The Bennion family papers (1844-1949) include the diaries of John Bennion (1820-1877), Heber Bennion (1858-1932), and Mary Bennion Powell (born 1890), as well as family correspondence and autobiographical sketches. John and Samuel Bennion and John's son, Heber, were Utah sheep ranchers and polygamists, while Mary Bennion Powell was a daughter of Heber Bennion. The collection begins with the Bennion brothers, John and Samuel, who converted to the Mormon Church in Northern Wales. John was a faithful journal writer, leaving a legacy of his life from 1857 until his death in August 1877. In his journals he tells a great deal of Samuel's activities as well. The collection also contains brief autobiographical sketches plus some correspondence between the Bennion family in America and England. All the material is typed and copied with the exception of the letters which are copies of the holographs.

Included in the collection are the journals of Heber, John's oldest son by his third wife, Mary Turpin. Two are holographs, the others are copies. They date from 1888 to 1923. There is an account book, listing the family's holdings, and an autobiography of the Sterns Family (the family of Susan Winter's mother). There is also a patriarchal blessing given to Heber in 1876 and a few letters of correspondence.

Mary Bennion Powell, Heber's daughter, following the journal writing tradition of her father and grandfather, began writing at the age of eleven and continued throughout most of her life. This collection takes her to the age of 59. She provides the most material for this collection and is the one who had the family's journals copied and the originals sent to the Utah State Historical Society for preservation. The Journal of Heber Bennion, 1912-1923 is a holograph copy. Also included in the collection are some of Mary's writings, telling the events of her childhood and focusing very specifically on the issue of polygamy. These are also holographs.

Dates

  • 1844-1949

Creator

Conditions Governing Access

Twenty-four hour advanced notice encouraged. Materials must be used on-site. Access to parts of this collection may be restricted under provisions of state or federal law.

Conditions Governing Use

The library does not claim to control copyright for all materials in the collection. An individual depicted in a reproduction has privacy rights as outlined in Title 45 CFR, part 46 (Protection of Human Subjects). For further information, please review the J. Willard Marriott Library’s Use Agreement and Reproduction Request forms.

Biographical Sketch

JOHN AND SAMUEL BENNION

Samuel was born December 11, 1818 and John was born July 9, 1820 to devout Methodist parents in the County of Flint, North Wales, England. At the age of eleven Samuel went to Liverpool as an apprentice to his uncle, a baker and flour dealer. Later he worked as a journeyman baker. At sixteen years of age John was accused of poaching in the game preserves of a wealthy nobleman. To avoid prosecution he left home for Liverpool where he apprenticed as an iron moulder and boiler maker.

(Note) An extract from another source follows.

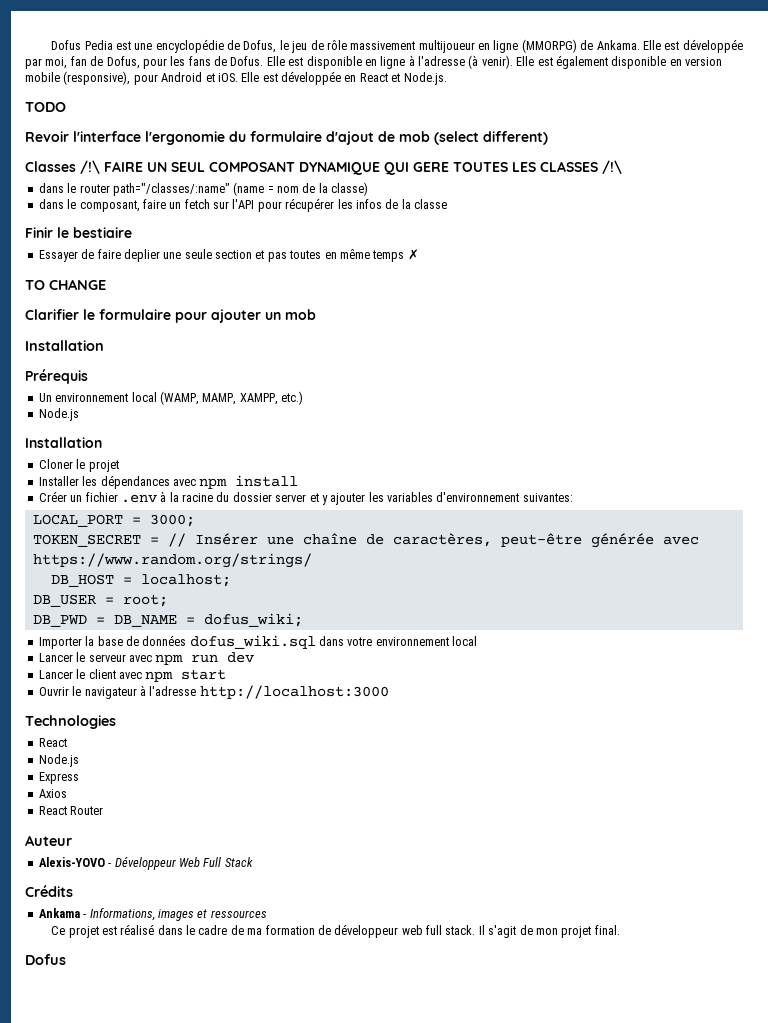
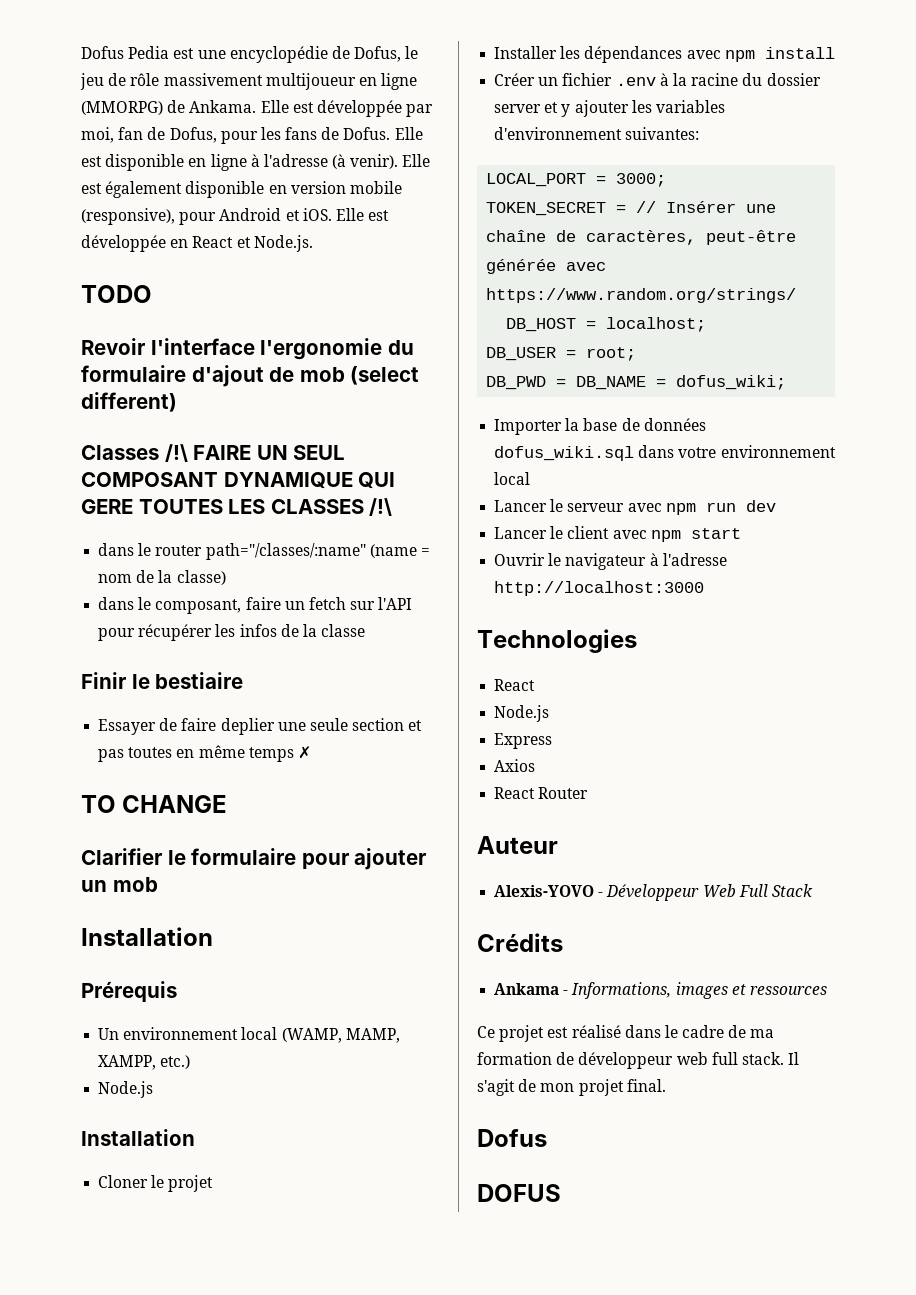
(66, 959) none -> [477,1184,561,1202] // DOFUS

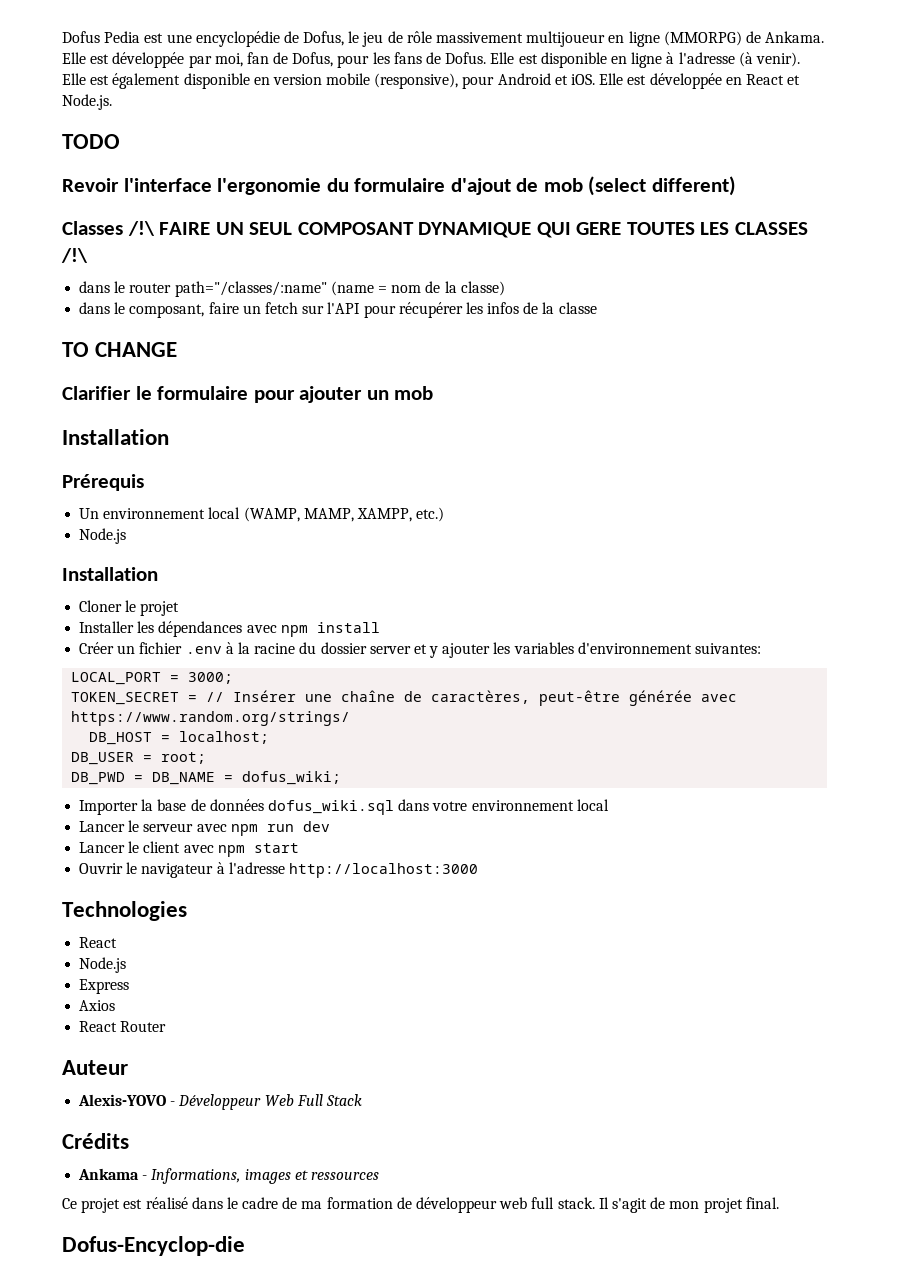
[81,672,244,689] [98,718,423,735] [98,745,311,762] // Finir le bestiaire // Essayer de faire deplier une seule section et pas toutes en même temps ✗ -> (597, 308) none
[477,1129,547,1147] [477,1184,561,1202] Dofus // DOFUS -> [62,1236,245,1256] Dofus-Encyclop-die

In January 1840 two elders from the Mormon Church came to Liverpool seeking new converts. John was baptized in May 1841 and Samuel in September 1842. In February of 1842 John married Ester Wainwright a fellow convert and eight days later they set sail for America, arriving at Nauvoo, Illinois in May of the same year. He was ordained a Seventy and united with the Fourteenth Quorum at the time of its organization around 1844. Samuel and John's father, John senior, a widower nearly sixty years of age, was baptized in 1841 and joined John in Nauvoo in the spring of 1844.

Samuel married Mary Bushell in April of 1839 and in November of 1844 he closed out his business and prepared to join his father and brother in Nauvoo. Mary continued her allegiance to the Methodist faith until 1848 when she was baptized in Salt Lake Valley.

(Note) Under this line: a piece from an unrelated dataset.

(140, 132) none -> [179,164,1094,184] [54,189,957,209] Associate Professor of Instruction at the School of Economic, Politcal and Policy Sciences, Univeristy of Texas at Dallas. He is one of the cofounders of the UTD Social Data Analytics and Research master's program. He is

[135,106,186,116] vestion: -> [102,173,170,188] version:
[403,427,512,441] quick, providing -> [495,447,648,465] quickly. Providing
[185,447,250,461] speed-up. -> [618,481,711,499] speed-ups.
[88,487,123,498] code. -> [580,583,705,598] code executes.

In 1846 the Bennions were driven from Nauvoo to Garden Grove, Iowa, along with many others and John senior died there of the ague and fever. John and Samuel were not included in the original pioneer company, but arrived in the Salt Lake Valley in September of 1847. They began their trek to Utah with a few oxen, cows and seven sheep, six of which died on the way.

After arriving in the Salt Lake Valley Samuel and John began building their flocks and herds. They bought sheep, cattle, and horses when they could; traded in various ways and ran other people's stock with their own, frequently on shares. Their flocks increased rapidly with the help of their wives and children. Others prospered as well, resulting in overcrowded conditions on the limited range available.

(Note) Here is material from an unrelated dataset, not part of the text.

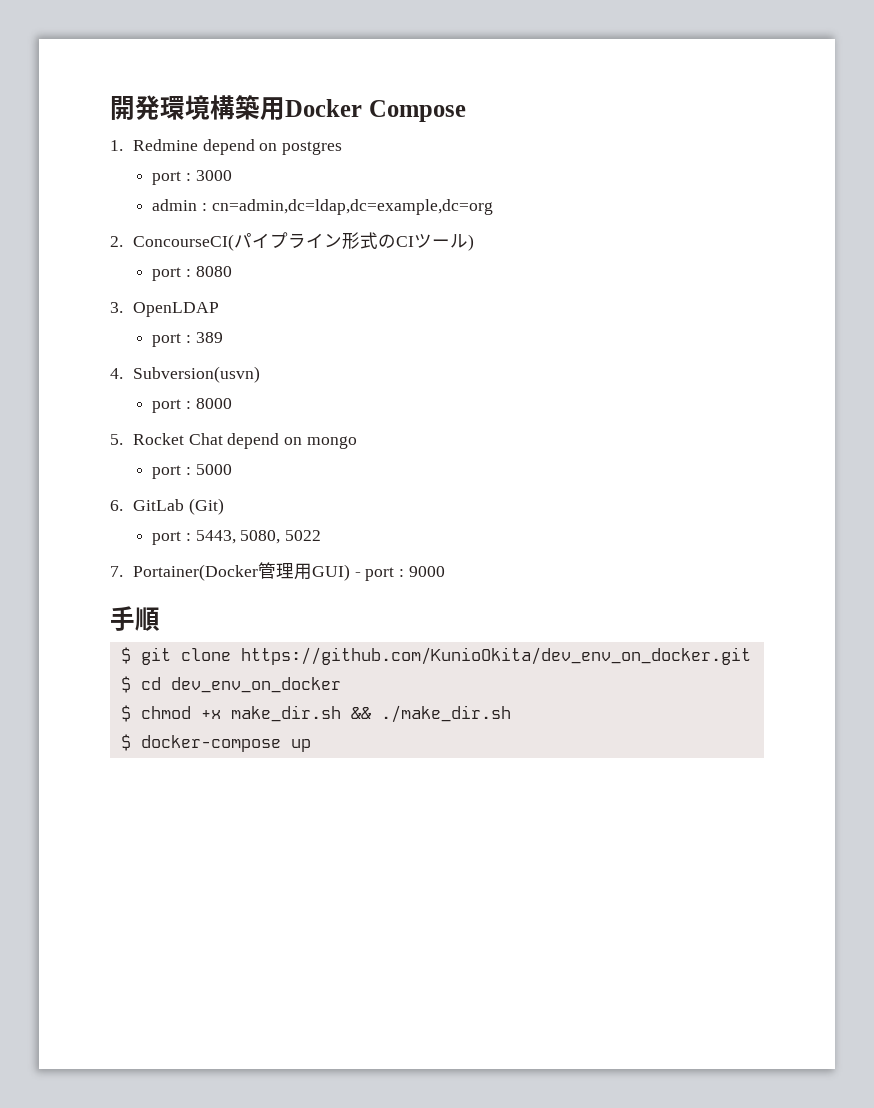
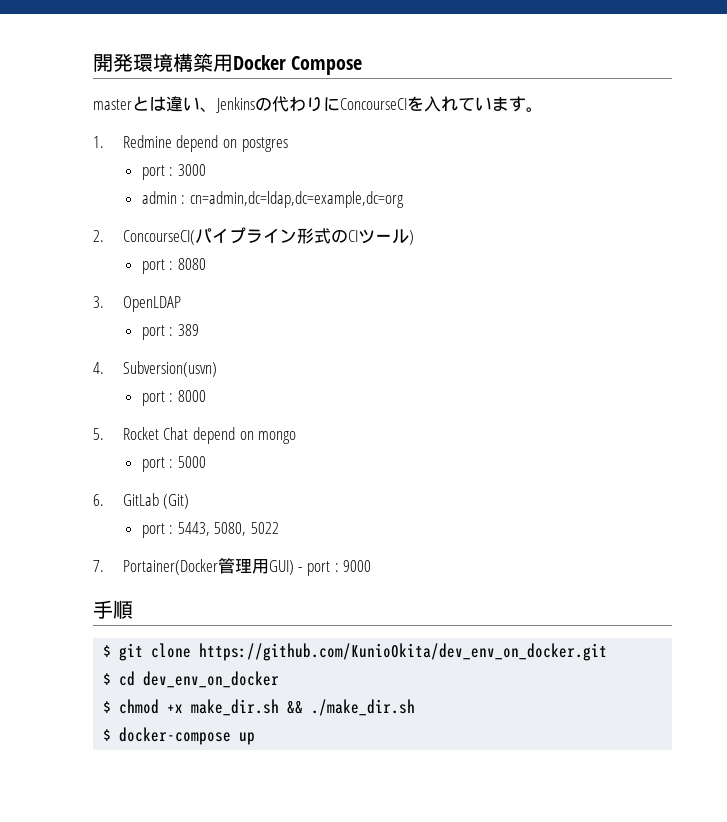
(466, 111) none -> [93,96,543,113] // masterとは違い、Jenkinsの代わりにConcourseCIを入れています。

John and Samuel had been members of the Nauvoo Legion in Illinois and continued their involvement for several years in Utah. When the United States government sent an army to Utah to subdue a supposed rebellion in 1857, John and Samuel were among the first who were ordered into service, John being elected a captain of fifty. There was no confrontation with the United States army and the brothers returned to the work of ranching and farming.

In 1856 John entered into polygamy. His second wife Esther had joined the Mormon Church in England and migrated to America with several of her family. She was a strong woman who walked the entire distance from Missouri to Utah, wading rivers and climbing mountains. She was twenty-three when she married John, thirteen years her senior, and she bore him nine children. John took Mary Turpin as his third plural wife when he was thirty-seven and she was a pretty child of sixteen. She gave birth to eight children, the last of which was born four months after John's death and died at six months of age. After this at the age of thirty-six, Mary suffered a nervous breakdown from which she never fully recovered. She died in 1913 at the age of seventy-two.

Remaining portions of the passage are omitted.